Exercise instructions -> Each line below must be reproduced exactly, though the pictures are to be dropped.

Before-and-after page screenshots:
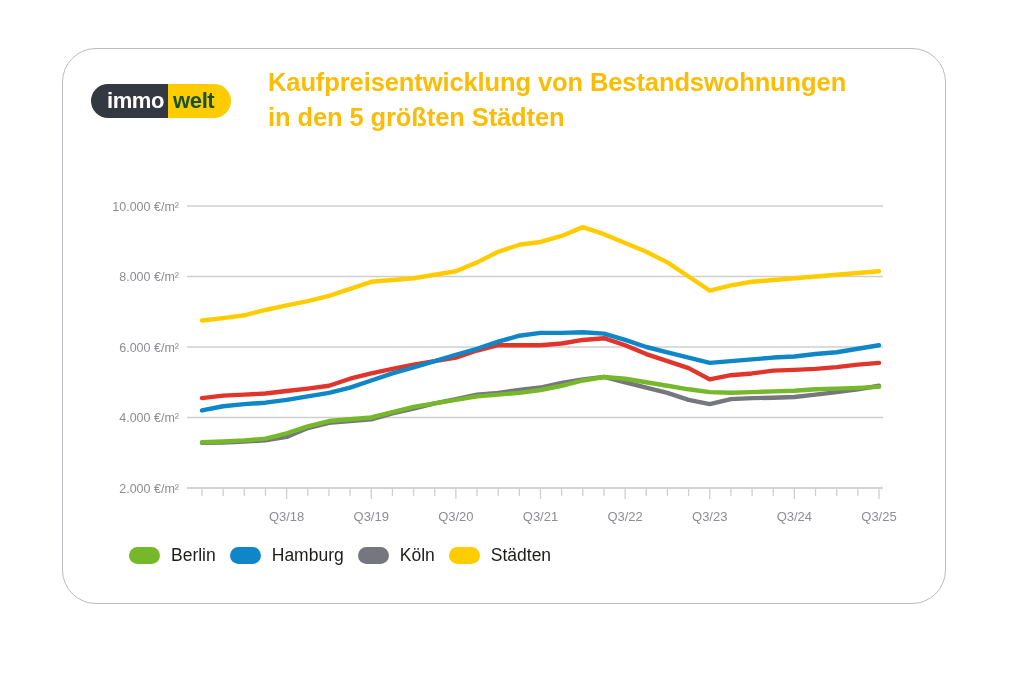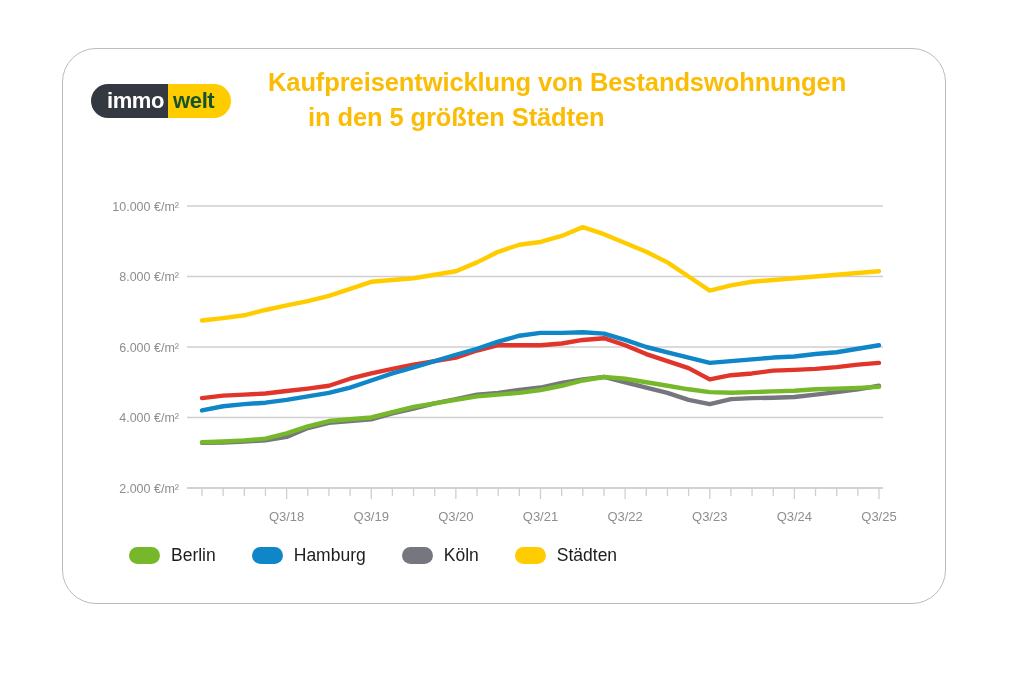--- a/index.html
+++ b/index.html
@@ -65,7 +65,7 @@
     line-height: 35px;
     letter-spacing: -0.1px;
   }
-  #title .line2 { display: block; margin-left: 40px; }
+  #title .line2 { display: block; }
   
   #plot {
     position: absolute;

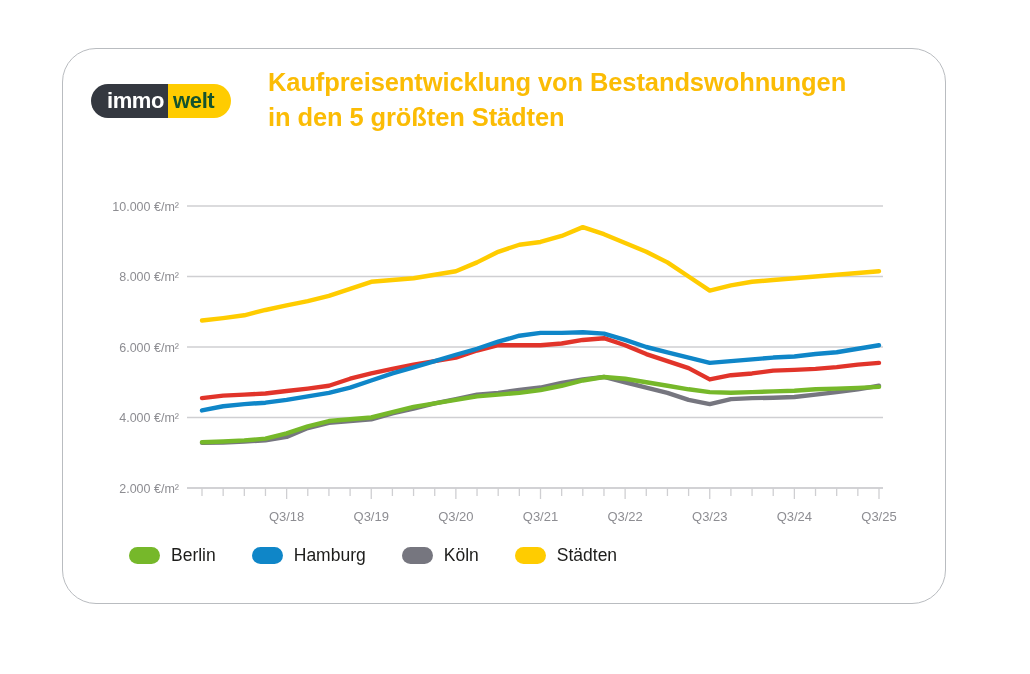--- a/index.html
+++ b/index.html
@@ -80,7 +80,7 @@
     width: 790px;
     display: flex;
     align-items: center;
-    gap: 36px;
+    gap: 14px;
   }
   .legend-item {
     display: flex;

Problem solution ->
--- a/index.html
+++ b/index.html
@@ -65,7 +65,7 @@
     line-height: 35px;
     letter-spacing: -0.1px;
   }
-  #title .line2 { display: block; margin-left: 40px; }
+  #title .line2 { display: block; }
   
   #plot {
     position: absolute;

--- a/index.html
+++ b/index.html
@@ -80,7 +80,7 @@
     width: 790px;
     display: flex;
     align-items: center;
-    gap: 36px;
+    gap: 14px;
   }
   .legend-item {
     display: flex;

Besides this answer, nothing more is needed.